La position du Qatar, telle qu’exprimée par le Chef du gouvernement Cheikh Mohamed Ben Aberrahmane Al-Thani dans une déclaration jeudi dernier à la chaîne officielle du pays, considère que les raisons ayant conduit à la mise à l’index du régime syrien sur fond de répression des manifestants en 2011, sont toujours d’actualité, et que la fin de la guerre n’a rien changé à la donne des droits de l’Homme. Doha assure dès lors qu’il ne peut cautionner un retour du régime syrien au giron arabe sans une avancée sur la voie de la solution politique à la crise syrienne.

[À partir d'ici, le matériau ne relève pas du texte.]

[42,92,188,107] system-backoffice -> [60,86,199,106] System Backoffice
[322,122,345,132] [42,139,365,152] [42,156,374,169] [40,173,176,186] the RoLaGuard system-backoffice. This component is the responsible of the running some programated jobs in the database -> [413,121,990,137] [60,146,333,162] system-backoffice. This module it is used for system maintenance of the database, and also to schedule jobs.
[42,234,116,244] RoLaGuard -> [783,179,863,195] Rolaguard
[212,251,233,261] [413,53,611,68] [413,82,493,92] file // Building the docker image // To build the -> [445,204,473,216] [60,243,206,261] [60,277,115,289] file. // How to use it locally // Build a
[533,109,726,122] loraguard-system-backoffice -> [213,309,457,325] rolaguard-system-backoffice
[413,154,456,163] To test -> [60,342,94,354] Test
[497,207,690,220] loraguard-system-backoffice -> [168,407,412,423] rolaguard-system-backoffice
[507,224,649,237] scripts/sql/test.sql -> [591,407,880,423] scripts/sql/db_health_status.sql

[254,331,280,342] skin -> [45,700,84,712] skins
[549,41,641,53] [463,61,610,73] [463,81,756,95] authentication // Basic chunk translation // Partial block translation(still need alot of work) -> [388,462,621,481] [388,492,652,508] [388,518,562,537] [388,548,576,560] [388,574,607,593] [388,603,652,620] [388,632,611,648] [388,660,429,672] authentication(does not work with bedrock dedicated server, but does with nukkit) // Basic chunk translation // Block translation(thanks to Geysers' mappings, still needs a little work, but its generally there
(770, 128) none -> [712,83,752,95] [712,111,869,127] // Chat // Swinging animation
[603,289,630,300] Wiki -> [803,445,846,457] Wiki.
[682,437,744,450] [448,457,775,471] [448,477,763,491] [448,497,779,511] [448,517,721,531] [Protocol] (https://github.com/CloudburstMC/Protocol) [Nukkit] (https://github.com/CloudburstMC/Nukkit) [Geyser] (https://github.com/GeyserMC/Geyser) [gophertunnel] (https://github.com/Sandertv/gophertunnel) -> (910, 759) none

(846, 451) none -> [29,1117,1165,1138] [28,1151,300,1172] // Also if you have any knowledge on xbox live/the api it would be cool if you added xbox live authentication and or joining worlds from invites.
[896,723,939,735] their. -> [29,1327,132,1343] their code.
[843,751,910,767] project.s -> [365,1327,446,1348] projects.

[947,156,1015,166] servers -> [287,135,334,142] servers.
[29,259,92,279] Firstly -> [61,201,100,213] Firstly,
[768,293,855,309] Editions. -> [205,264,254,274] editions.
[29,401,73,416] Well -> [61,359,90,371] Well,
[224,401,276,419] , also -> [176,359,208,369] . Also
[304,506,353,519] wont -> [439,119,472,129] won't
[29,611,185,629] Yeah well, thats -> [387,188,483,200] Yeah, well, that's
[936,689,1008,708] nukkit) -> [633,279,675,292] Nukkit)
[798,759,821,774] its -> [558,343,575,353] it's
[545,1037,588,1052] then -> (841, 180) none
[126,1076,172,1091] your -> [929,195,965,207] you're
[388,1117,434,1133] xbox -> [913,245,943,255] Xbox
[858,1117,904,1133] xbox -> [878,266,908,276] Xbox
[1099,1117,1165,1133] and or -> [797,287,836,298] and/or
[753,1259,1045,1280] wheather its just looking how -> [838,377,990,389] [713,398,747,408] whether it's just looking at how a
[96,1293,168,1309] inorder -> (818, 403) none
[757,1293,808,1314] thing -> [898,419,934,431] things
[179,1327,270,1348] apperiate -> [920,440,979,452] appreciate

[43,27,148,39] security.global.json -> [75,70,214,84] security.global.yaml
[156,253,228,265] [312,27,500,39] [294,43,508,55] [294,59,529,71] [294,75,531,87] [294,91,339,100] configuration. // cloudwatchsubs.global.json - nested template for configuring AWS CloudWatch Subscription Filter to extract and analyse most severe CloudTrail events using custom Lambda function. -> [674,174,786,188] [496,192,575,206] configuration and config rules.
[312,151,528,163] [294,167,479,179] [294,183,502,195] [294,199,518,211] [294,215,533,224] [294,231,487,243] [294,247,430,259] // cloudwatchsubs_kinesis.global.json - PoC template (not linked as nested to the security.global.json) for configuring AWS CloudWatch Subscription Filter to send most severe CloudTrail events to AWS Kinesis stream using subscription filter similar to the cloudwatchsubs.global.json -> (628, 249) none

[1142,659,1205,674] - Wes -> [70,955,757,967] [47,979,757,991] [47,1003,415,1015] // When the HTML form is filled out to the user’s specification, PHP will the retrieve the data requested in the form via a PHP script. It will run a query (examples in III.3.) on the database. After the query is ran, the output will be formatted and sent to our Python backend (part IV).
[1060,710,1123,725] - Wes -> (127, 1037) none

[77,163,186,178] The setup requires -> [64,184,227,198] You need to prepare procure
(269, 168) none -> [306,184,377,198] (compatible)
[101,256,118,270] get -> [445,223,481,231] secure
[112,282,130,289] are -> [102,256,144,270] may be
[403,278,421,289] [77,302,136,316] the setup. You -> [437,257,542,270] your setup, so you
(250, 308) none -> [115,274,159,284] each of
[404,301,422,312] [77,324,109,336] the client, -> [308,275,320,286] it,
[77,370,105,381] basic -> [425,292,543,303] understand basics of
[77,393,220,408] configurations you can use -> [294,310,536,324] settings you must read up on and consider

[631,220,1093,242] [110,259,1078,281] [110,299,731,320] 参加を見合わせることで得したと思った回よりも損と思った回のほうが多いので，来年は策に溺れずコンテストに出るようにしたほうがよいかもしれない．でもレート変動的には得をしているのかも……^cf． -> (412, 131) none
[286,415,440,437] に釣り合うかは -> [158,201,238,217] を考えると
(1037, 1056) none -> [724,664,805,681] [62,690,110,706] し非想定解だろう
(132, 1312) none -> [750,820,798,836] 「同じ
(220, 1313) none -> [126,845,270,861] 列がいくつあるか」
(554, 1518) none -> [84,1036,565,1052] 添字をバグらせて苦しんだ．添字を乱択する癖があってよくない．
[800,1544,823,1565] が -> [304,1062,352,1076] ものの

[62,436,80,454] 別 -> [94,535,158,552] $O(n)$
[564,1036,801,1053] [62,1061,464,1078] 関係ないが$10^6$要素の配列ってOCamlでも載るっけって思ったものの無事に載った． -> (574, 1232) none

La Syrie voudrait, elle, plus qu’un retour à la Ligue arabe, la fin d’une rupture avec ses pairs et l’ouverture d’une nouvelle page dans ses relations avec l’ensemble des pays arabes.

Par la force des choses, la concrétisation de cette ambition requiert de la diplomatie syrienne beaucoup de doigté dans ses rapports avec Rabat pris dans la tenaille de satisfaire le Maroc sans contrarier l’Algérie.

En apparence, la position marocaine ne diffère pas beaucoup de la position qatarie, les deux pays exigeant un changement réel sur le plan politique et dans le registre des droits de l’Homme, les tares majeures à l’origine de l’exclusion de la Syrie de la Ligue arabe en 2011. Mais il persiste, au fond, une nuance et pas des moindres : la position de la Syrie au sujet de l’intégrité territoriale du Royaume au vu des alliances où Damas est enferré. Il serait difficile pour la Syrie de réitérer son rejet de toute atteinte à l’intégrité territoriale des pays arabes et maintenir à la fois sa position traditionnelle au sujet de la question du Sahara et des appels au séparatisme. En même temps, elle ne saurait ni s’affranchir de la position iranienne, ni prendre une posture contraire à la volonté d’Alger, pays avec lequel elle entretient des relations solides.

Le Maroc sait pertinemment combien la Syrie a actuellement besoin d’une position favorable de Rabat à sa réadmission dans le giron arabe et qu’aucune unanimité arabe à ce sujet ne peut se faire sans lui, mais il est également conscient de la difficulté pour Damas d’exprimer une position ouvertement favorable à l’intégrité territoriale du Royaume.

Jusqu’ici, aucun diplomate syrien ne s’est exprimé sur la question du Sahara, à l’exception de certains députés du parlement syrien assurant que la position de leur pays n’a pas changé et que la Syrie reste immuablement attachée à l’intégrité territoriale des pays arabes et rejette toutes velléités séparatistes en leur sein. Mais ces déclarations, sans valeur diplomatique, s’apparentent à de ballons d’essai de part et d’autre, en direction du Maroc qui exige de la Syrie une position favorable à son intégrité territoriale, et à destination de l’Iran et de l’Algérie hostiles à Rabat, ainsi qu’à leur soutien, la Russie.

Pour Rabat, la marge de manœuvre paraît à la fois large et étroite. Large en raison de l’opposition affichée par le Koweït et le Qatar, ce qui renforce les chances du Maroc d’exercer davantage de pression pour amener Damas à renouer avec sa position équilibrée au sujet de la question du Sahara. L’ambiguïté de la position égyptienne peut aussi militer en faveur d’une coordination renforcée avec Le Caire pour exercer ensemble plus de pression sur la Syrie. Mais étroite du fait que l’intervention des Emiratis et des Saoudiens pourrait finir par obtenir la levée des réserves affichées par le Koweït et mettre un terme au flou artistique de la position égyptienne.

La question dépendra en définitive du dynamisme de la diplomatie marocaine, de son habileté et de sa capacité à jouer sur les cordes en faisant bon usage des options qui lui sont offertes pour ne pas se retrouver seule avec le Qatar, dans le camp des récalcitrants.